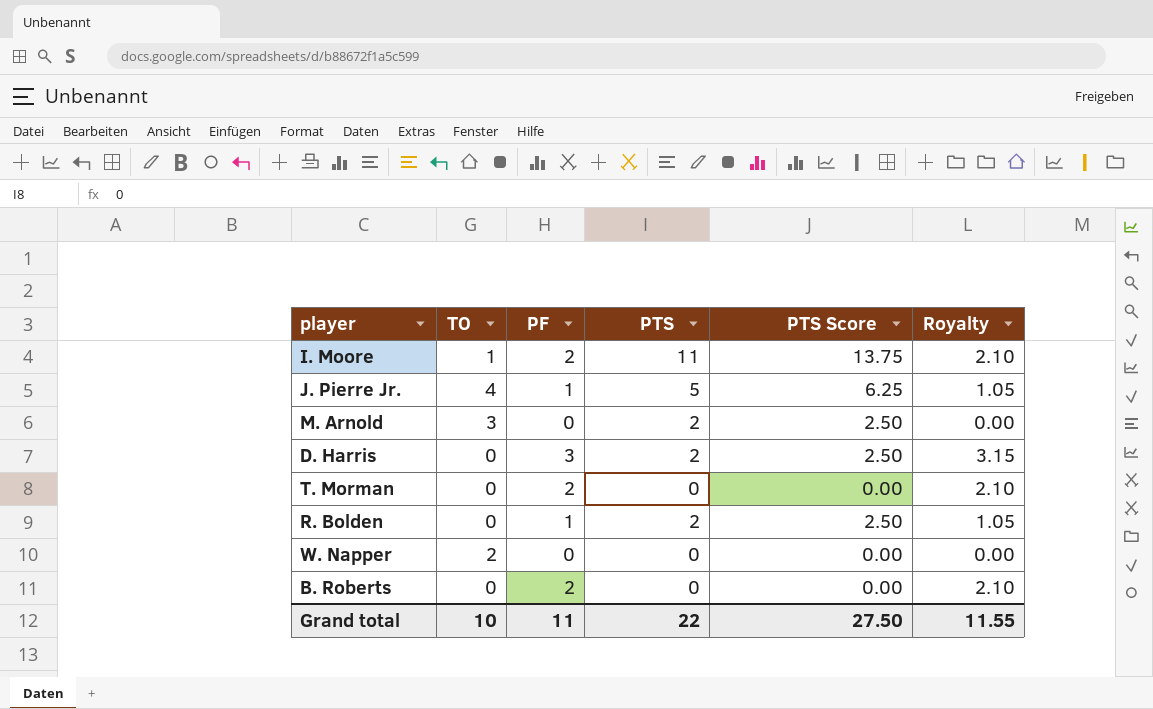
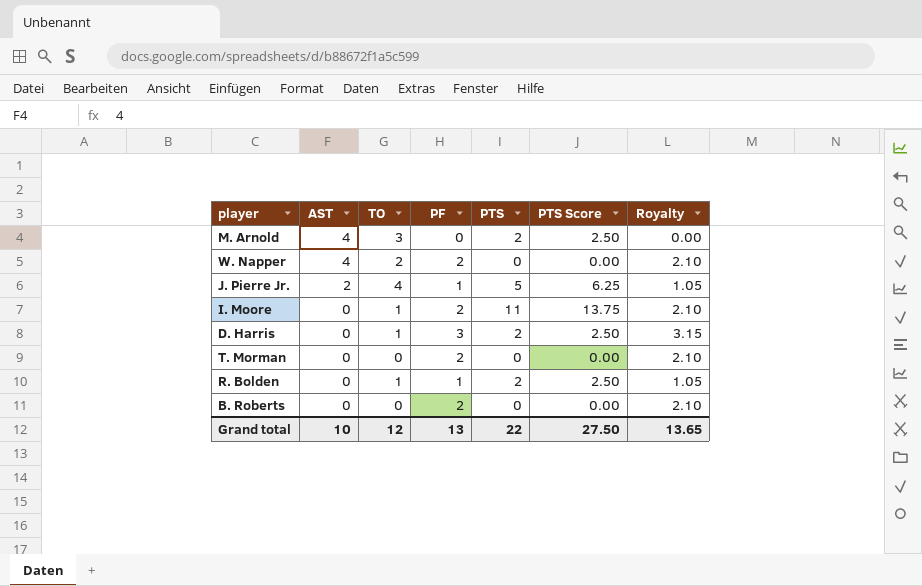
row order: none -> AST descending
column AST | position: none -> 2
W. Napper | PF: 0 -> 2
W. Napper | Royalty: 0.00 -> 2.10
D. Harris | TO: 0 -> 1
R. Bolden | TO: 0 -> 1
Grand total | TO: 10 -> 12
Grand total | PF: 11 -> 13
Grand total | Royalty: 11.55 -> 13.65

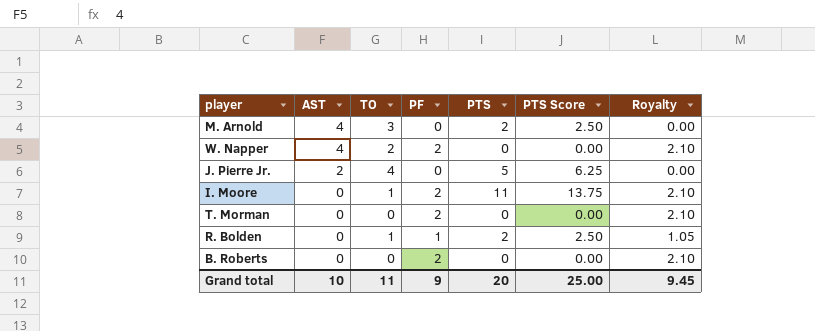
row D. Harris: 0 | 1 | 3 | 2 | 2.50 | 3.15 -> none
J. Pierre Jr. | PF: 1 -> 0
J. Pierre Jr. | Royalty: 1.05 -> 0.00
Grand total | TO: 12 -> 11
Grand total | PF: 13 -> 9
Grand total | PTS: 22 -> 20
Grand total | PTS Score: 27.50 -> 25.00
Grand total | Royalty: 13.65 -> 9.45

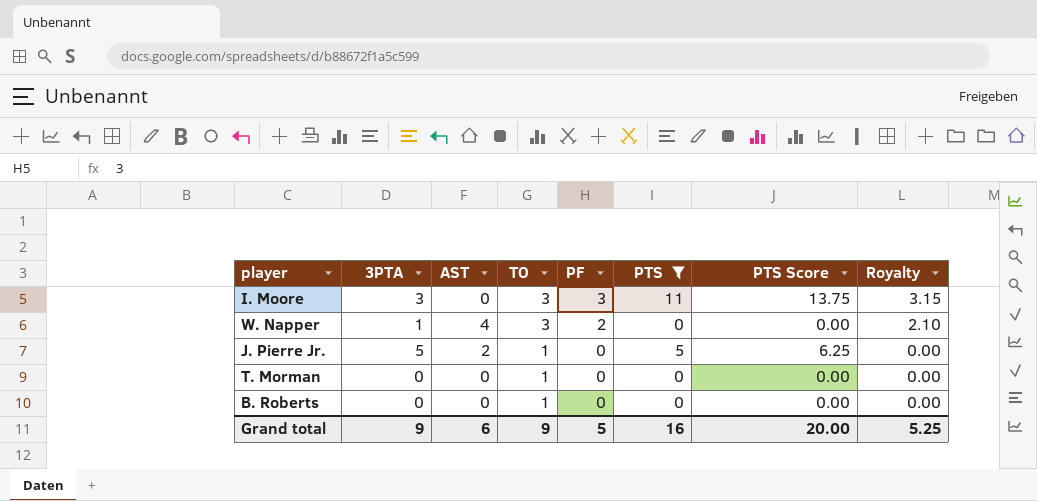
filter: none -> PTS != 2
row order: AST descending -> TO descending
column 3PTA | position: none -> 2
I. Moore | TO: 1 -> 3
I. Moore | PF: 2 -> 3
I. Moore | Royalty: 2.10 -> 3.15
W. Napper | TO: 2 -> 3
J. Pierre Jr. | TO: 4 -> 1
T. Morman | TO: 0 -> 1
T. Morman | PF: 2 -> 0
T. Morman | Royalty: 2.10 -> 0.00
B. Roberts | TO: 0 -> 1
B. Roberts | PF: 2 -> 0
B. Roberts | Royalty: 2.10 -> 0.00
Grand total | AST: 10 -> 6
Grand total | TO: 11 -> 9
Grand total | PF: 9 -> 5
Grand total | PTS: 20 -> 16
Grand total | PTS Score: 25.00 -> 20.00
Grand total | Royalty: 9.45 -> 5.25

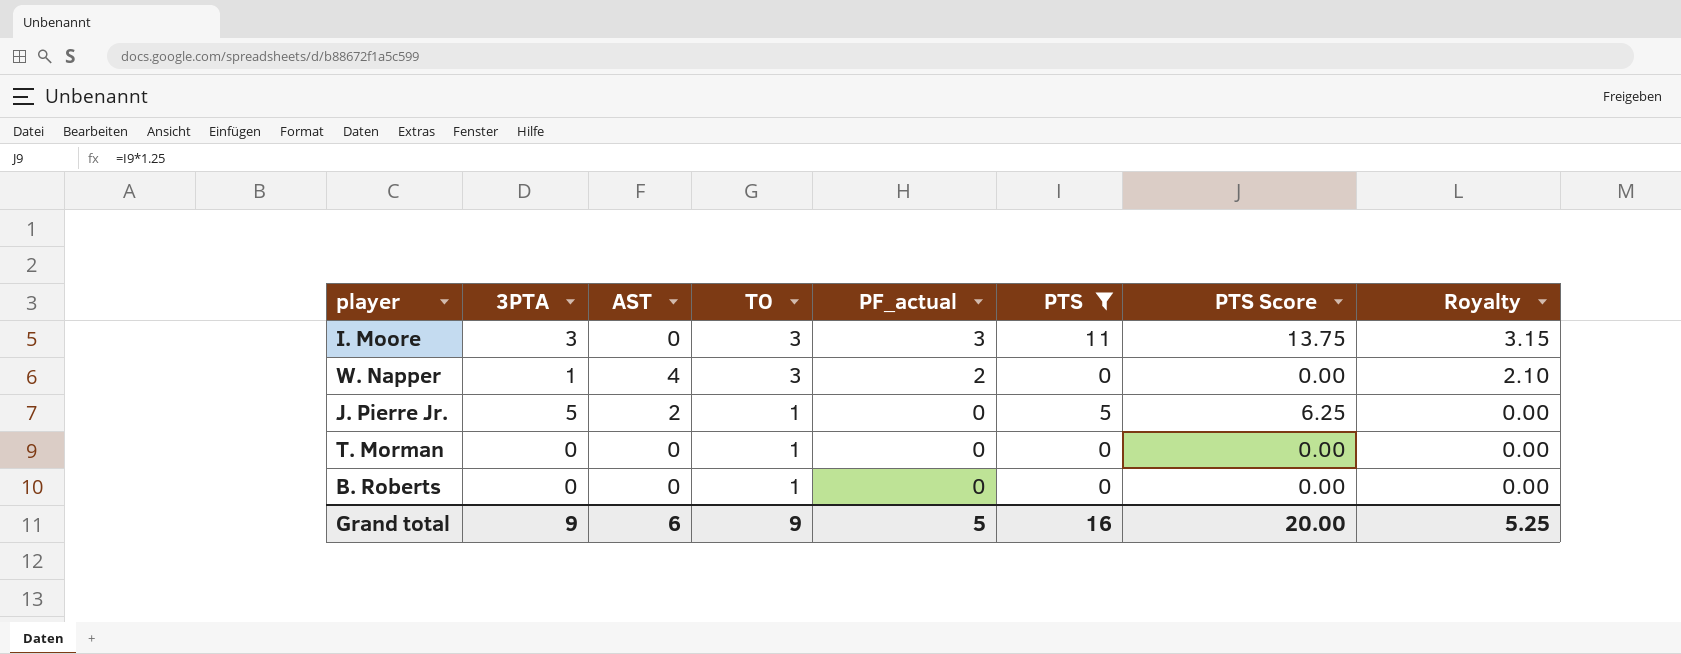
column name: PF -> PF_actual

----------

- WHAT THE TASK ASKS -
Reproduce the material word for word, but without its images.

- SOLUTION FOR THIS PROBLEM -
row order: none -> AST descending
column AST | position: none -> 2
W. Napper | PF: 0 -> 2
W. Napper | Royalty: 0.00 -> 2.10
D. Harris | TO: 0 -> 1
R. Bolden | TO: 0 -> 1
Grand total | TO: 10 -> 12
Grand total | PF: 11 -> 13
Grand total | Royalty: 11.55 -> 13.65

row D. Harris: 0 | 1 | 3 | 2 | 2.50 | 3.15 -> none
J. Pierre Jr. | PF: 1 -> 0
J. Pierre Jr. | Royalty: 1.05 -> 0.00
Grand total | TO: 12 -> 11
Grand total | PF: 13 -> 9
Grand total | PTS: 22 -> 20
Grand total | PTS Score: 27.50 -> 25.00
Grand total | Royalty: 13.65 -> 9.45

filter: none -> PTS != 2
row order: AST descending -> TO descending
column 3PTA | position: none -> 2
I. Moore | TO: 1 -> 3
I. Moore | PF: 2 -> 3
I. Moore | Royalty: 2.10 -> 3.15
W. Napper | TO: 2 -> 3
J. Pierre Jr. | TO: 4 -> 1
T. Morman | TO: 0 -> 1
T. Morman | PF: 2 -> 0
T. Morman | Royalty: 2.10 -> 0.00
B. Roberts | TO: 0 -> 1
B. Roberts | PF: 2 -> 0
B. Roberts | Royalty: 2.10 -> 0.00
Grand total | AST: 10 -> 6
Grand total | TO: 11 -> 9
Grand total | PF: 9 -> 5
Grand total | PTS: 20 -> 16
Grand total | PTS Score: 25.00 -> 20.00
Grand total | Royalty: 9.45 -> 5.25

column name: PF -> PF_actual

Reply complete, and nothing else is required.